The 18th Amendment to the Constitution, which banned the sale, production and transportation of alcohol within the United States, was described by President Herbert Hoover as "a great social and economic experiment, noble in motive and far-reaching in purpose." However, in reality, this “noble experiment,” as many came to call it, had far reaching consequences for American society – almost none of them positive ones.

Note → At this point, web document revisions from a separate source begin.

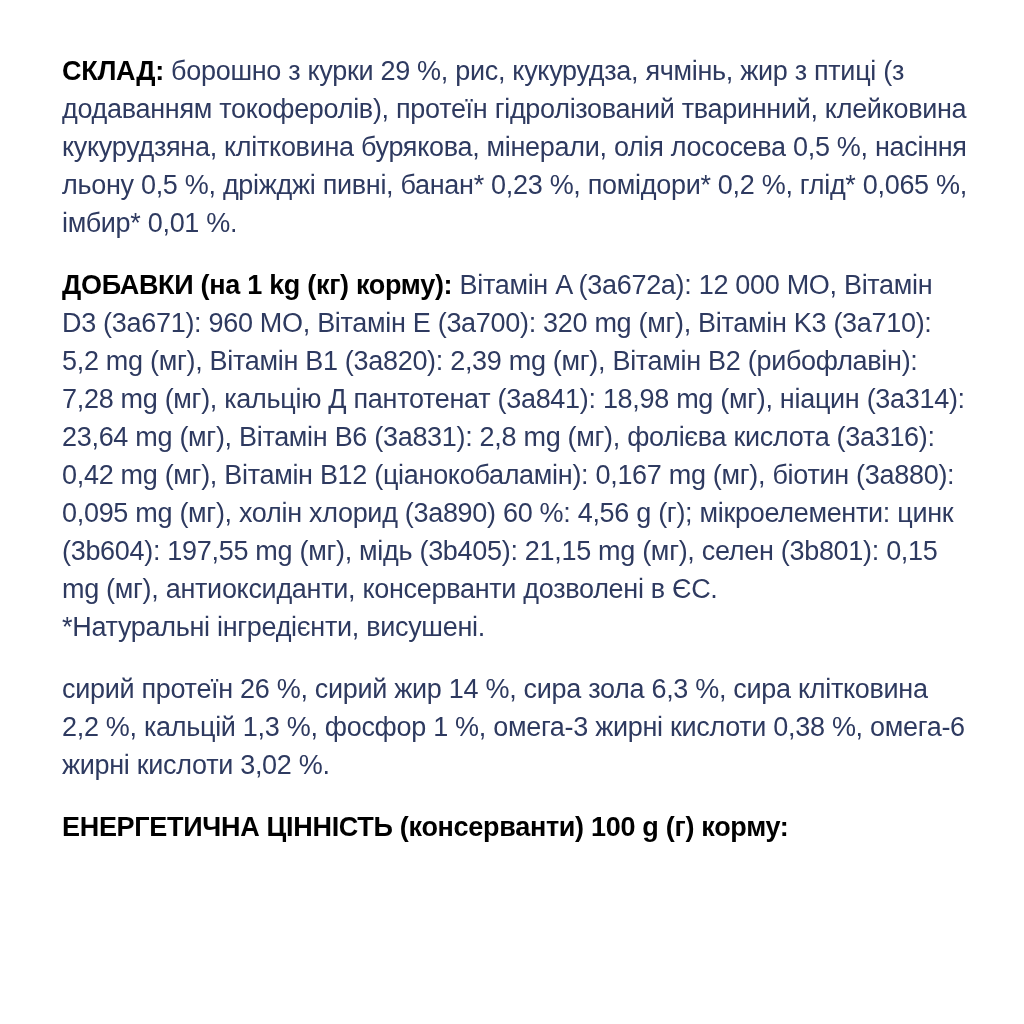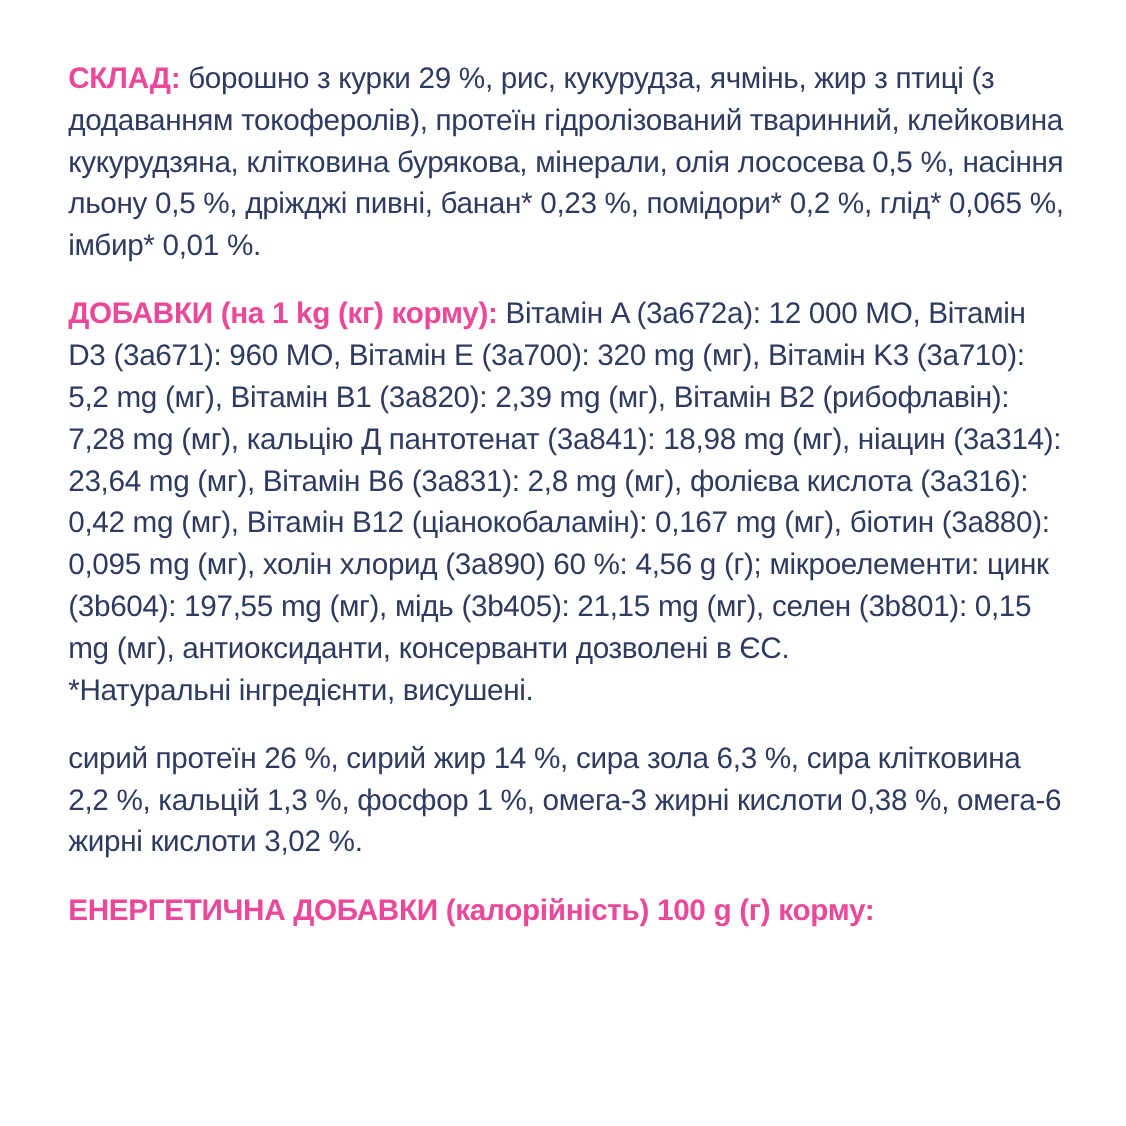--- a/index.html
+++ b/index.html
@@ -22,21 +22,21 @@
     font-size: 27px;
     line-height: 38px;
     letter-spacing: -0.3px;
     color: #2e3a60;
   }
   .para {
     margin: 0 0 24px 0;
   }
   .heading {
     font-weight: 700;
-    color: #ec4899;
+    color: #000000;
   }
   .block {
     display: block;
   }
 </style>
 </head>
 <body>
 
 <div class="page">
   <div class="label-text">
@@ -50,17 +50,17 @@
       <span class="heading">ДОБАВКИ (на 1 kg (кг) корму):</span>
       <span>Вітамін A (3a672a): 12 000 МО, Вітамін D3 (3a671): 960 МО, Вітамін E (3a700): 320 mg (мг), Вітамін K3 (3a710): 5,2 mg (мг), Вітамін B1 (3a820): 2,39 mg (мг), Вітамін B2 (рибофлавін): 7,28 mg (мг), кальцію Д пантотенат (3a841): 18,98 mg (мг), ніацин (3a314): 23,64 mg (мг), Вітамін B6 (3a831): 2,8 mg (мг), фолієва кислота (3a316): 0,42 mg (мг), Вітамін B12 (ціанокобаламін): 0,167 mg (мг), біотин (3a880): 0,095 mg (мг), холін хлорид (3a890) 60 %: 4,56 g (г); мікроелементи: цинк (3b604): 197,55 mg (мг), мідь (3b405): 21,15 mg (мг), селен (3b801): 0,15 mg (мг), антиоксиданти, консерванти дозволені в ЄС.</span>
       <span class="block">*Натуральні інгредієнти, висушені.</span>
     </p>
 
     <p class="para">
       <span>сирий протеїн 26 %, сирий жир 14 %, сира зола 6,3 %, сира клітковина 2,2 %, кальцій 1,3 %, фосфор 1 %, омега-3 жирні кислоти 0,38 %, омега-6 жирні кислоти 3,02 %.</span>
     </p>
 
     <p class="para">
-      <span class="heading block">ЕНЕРГЕТИЧНА ДОБАВКИ (калорійність) 100 g (г) корму:</span>
+      <span class="heading block">ЕНЕРГЕТИЧНА ЦІННІСТЬ (консерванти) 100 g (г) корму:</span>
     </p>
 
   </div>
 </div>
 
 </body></html>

Americans have always loved to drink. Colonial Americans were known for their heavy imbibing, so much so that James Oglethorpe, founder of Georgia, tried unsuccessfully to ban rum from his settlements. By the mid-1800s, the average American drank seven gallons of pure alcohol a year, three times as much alcohol as we drink today. Without any effective programs for treating alcoholism, the disease created serious problems for society in terms of unemployment and broken families. In response, alcohol reform movements like the Women’s Christian Temperance Union (WCTU) and the Anti-Saloon League (ASL) fought to ban alcohol, with the ASL agitating for the constitutional amendment.
Passage of Prohibition
With the ASL linking beer to German brewers during World War I – thus posing drinking as an unpatriotic pastime -- Congress passed the 18th Amendment in 1917. It was ratified by all states in 13 months and went into effect at 12:01 a.m. on January 17, 1920. Just a few minutes later masked bandits stole two train cars full of whiskey from a Chicago freight yard. Since the 18th Amendment did not ban possession or drinking of alcohol, there was a real market for it, and bootleggers stepped in to fill the void. Banning alcohol was supposed to reduce crime by drunken criminals – instead it created massive organized crime movements, fatigued court and prison resources, and corrupted public officials who took bribes to look the other way as the law was flouted.
Switching From Alcohol
Prohibition was supposed to reduce drinking, but after an initial slight decrease, alcohol consumption rose. Not only that, but as homemade liquor saturated the market, the death rate from alcohol poisoning (due to adulterated substances in the alcohol) quadrupled. Those who advocated for the 18th Amendment had thought that people would stop spending money on alcohol and spend it on things like healthy food, life insurance or education, but instead people merely switched to patent medicines that contained alcohol or sometimes narcotics.
There were economic consequences to the 18th Amendment as well. Without liquor licenses, many restaurants were forced to close. Some states relied on alcohol to fund large portions of their budgets, but now that money was gone. The federal government lost $11 billion in tax revenue while spending $300 million to enforce Prohibition. And both the states and the federal government began to rely more heavily on personal income taxes to fill their treasuries. When the 21st Amendment repealing Prohibition was ratified on December 5. 1933, most Americans breathed a sigh of relief.